A feasibility study on seeding as a bioremediation practice for the oily Kuwaiti desert

Department of Botany and Microbiology, Faculty of Science, Kuwait University, Kuwait
Journal of Applied Microbiology (Impact Factor: 2.2). 10/2003; 83(3):353 - 358. DOI: 10.1046/j.1365-2672.1997.00237.x

ABSTRACT Immediately after a simulated oil spill, and for 28 weeks, Kuwaiti desert samples became steadily enriched with one specific, indigenous, oil-degrading Arthrobacter strain, KCC 201. Other indigenous oil degraders, including other Arthrobacter strains, either remained unchanged at low numbers or steadily disappeared. The partial hydrocarbon degradation in the polluted samples was primarily due to the indigenous, actively propagating Arthrobacter strain.

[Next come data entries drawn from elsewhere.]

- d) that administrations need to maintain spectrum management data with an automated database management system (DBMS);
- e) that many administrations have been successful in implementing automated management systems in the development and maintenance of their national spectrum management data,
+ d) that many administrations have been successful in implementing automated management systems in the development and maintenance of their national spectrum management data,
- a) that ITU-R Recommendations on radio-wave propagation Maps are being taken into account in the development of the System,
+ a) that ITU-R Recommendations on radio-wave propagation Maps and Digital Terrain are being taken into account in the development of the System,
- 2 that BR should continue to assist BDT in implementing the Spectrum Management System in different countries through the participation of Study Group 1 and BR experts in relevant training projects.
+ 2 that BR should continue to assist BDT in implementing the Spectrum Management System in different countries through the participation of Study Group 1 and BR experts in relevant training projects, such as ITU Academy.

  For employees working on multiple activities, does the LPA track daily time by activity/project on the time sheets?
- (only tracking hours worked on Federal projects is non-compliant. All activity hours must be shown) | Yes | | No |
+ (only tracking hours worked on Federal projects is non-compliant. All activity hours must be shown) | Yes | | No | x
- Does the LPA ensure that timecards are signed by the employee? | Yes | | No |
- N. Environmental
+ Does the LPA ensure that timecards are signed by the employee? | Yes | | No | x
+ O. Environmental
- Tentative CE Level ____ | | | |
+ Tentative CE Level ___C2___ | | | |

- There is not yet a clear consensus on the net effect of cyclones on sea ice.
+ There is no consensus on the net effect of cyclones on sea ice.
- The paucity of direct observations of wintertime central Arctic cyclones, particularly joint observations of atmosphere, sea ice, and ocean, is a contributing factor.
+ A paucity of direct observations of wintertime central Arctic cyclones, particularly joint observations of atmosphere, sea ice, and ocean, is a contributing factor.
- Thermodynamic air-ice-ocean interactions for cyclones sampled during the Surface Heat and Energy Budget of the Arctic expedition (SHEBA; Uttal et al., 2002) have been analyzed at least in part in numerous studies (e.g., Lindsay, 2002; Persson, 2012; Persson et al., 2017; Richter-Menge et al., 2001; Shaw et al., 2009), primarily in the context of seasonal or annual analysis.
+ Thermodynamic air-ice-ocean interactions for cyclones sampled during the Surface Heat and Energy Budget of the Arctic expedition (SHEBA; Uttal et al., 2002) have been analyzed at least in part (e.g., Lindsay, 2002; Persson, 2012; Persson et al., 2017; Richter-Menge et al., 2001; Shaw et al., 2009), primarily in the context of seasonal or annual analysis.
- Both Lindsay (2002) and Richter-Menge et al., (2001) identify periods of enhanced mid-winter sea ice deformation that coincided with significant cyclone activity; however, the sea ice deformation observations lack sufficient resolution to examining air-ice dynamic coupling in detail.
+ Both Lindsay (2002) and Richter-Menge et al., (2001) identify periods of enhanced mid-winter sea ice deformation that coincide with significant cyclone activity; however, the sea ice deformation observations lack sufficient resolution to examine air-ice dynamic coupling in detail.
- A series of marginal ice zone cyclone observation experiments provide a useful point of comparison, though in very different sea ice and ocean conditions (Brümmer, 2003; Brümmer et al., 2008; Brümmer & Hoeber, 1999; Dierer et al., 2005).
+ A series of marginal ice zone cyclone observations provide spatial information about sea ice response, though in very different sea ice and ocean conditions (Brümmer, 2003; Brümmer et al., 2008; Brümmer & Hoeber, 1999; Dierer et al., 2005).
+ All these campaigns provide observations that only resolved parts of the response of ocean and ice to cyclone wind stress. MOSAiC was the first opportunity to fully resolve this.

Seeding the 28-week-old polluted samples with local or foreign oil-degrading isolates did not lead to enhancement of hydrocarbon degradation and resulted in dramatic decreases in the numbers of the predominant, indigenous, oil-degrading Arthrobacter strain, KCC 201. Some of the seeded organisms, particularly the foreign isolates, failed to establish themselves in the polluted samples, apparently because of microbial competition.